Alessandro Proni era un ciclista di belle speranze. Poi la sua carriera si ferma: nel febbraio del 2010 è costretto a interrompere l’attività per sottoporsi ad un intervento chirurgico per donare il midollo osseo alla sorella malata di leucemia (e morta, nonostante le cure, nel dicembre 2011). Dopo qualche mese di pausa Proni è tornato a correre: nel 2013 ha anche partecipato al Giro d’Italia, aggiundicandosi il premio Fair play per il suo “gesto di generosità”. Sembrerebbe, almeno dal punto di vista professionale, una storia a lieto fine. E invece al termine della stagione Proni è rimasto senza squadra: il suo team, la Vini Fantini-Selle Italia, non gli ha rinnovato il contratto, nessun altro si è fatto avanti.

Il ciclismo – come racconta lui, amareggiato – gli ha voltato le spalle. Non tutti, però. Giovanni Bettini, ex corridore a livello juniores e giornalista, ha lanciato una petizione online dal nome “Una squadra per Alessandro Proni”, che in pochi giorni ha superato il traguardo delle mille firme. “Il successo dell’iniziativa – spiega Bettini – è dovuto al fatto che i tifosi rivogliono Alessandro in gruppo. Il mondo delle due ruote non può rinunciare a una testimonianza unica di ciclismo pulito e di vita come la sua. E anche come corridore può far comodo a tanti”. I più esperti, infatti, lo ricorderanno come uno dei ciclisti emergenti di qualche stagione fa: nel 2007, da neoprofessionista, colse una vittoria di tappa prestigiosa al Giro di Svizzera. Nel 2009 una semitappa alla Coppi e Bartali, poi qualche piazzamento, tanto impegno che hanno fatto di lui un buon gregario.

“E anche la scorsa non è stata una brutta stagione”, racconta Bettini. “Non ha vinto ma ha disputato buone corse. Tanti hanno parlato di lui quando al Giro la sua storia è balzata agli onori della cronaca. Ma quando i riflettori si sono spenti lo hanno dimenticato”. E per Proni è stato un brutto colpo. Tanto da indurlo a ciò che né l’operazione, né il dramma familiare gli avevano mai fatto passare per la testa: smettere di correre. “Sono molto deluso da quello che era il mio mondo”, racconta a ilfattoquotidiano.it. “Sono rimasto solo e senza lavoro, quando invece tanti ciclisti che hanno trascorsi di doping o sono stati coinvolti in inchieste continuano a correre. Davvero non so se tornerò in sella”.

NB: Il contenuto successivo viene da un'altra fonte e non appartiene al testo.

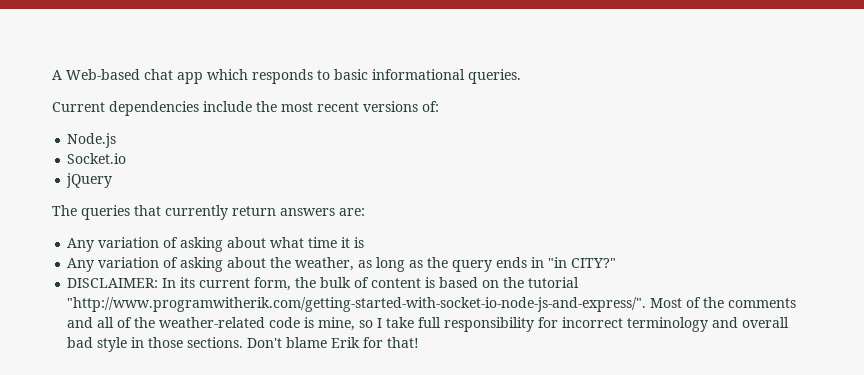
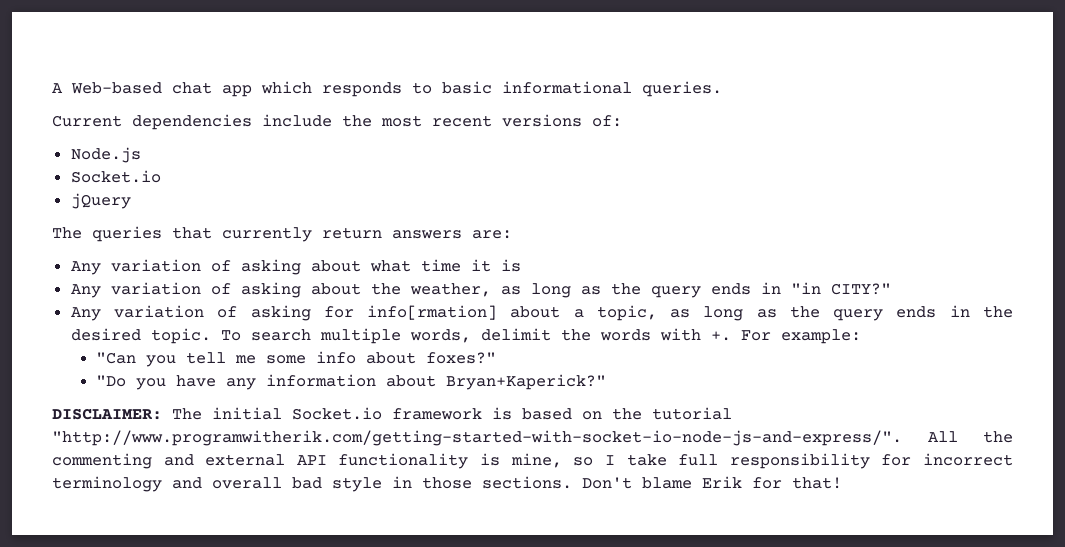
[67,277,422,291] DISCLAIMER: In its current form, the bulk of content -> [70,305,1013,321] [70,328,861,344] [95,351,496,367] [95,374,606,390] [52,407,482,420] Any variation of asking for info[rmation] about a topic, as long as the query ends in the desired topic. To search multiple words, delimit the words with +. For example: // "Can you tell me some info about foxes?" // "Do you have any information about Bryan+Kaperick?" // DISCLAIMER: The initial Socket.io framework
[650,297,797,308] [67,317,301,328] Most of the comments and all of the weather-related code -> [927,431,1013,443] [52,453,469,469] All the commenting and external API functionality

Qualcosa è andato storto al momento del rinnovo del contratto con la sua ex squadra (oggi diventata Neri Yellow Fluo). Secondo il general manager Angelo Citracca fu Proni a declinare l’offerta: “A fine agosto parlando gli facemmo sapere che, visto il difficile momento economico, potevamo garantirgli solo il minimo di stipendio (circa 30mila euro l’anno, nda). Lui ci disse che a quelle cifre non era interessato. Poi cambiò idea ma a quel punto noi non avevamo più posto. Mi dispiace per Alessandro, lo stimo e credo meriti un contratto dignitoso. Purtroppo con la crisi il budget è quello che è”. Una ricostruzione che però viene smentita dal diretto interessato: “Non mi è mai arrivata nessuna offerta. E non è vero che non avrei corso al minimo”. Comunque sia andata, “la petizione non nasce in polemica con l’ex squadra”, spiega Bettini. “Ci sta che un contratto non venga rinnovato, per tante ragioni. Quello che è strano è che nessun altro lo abbia voluto”.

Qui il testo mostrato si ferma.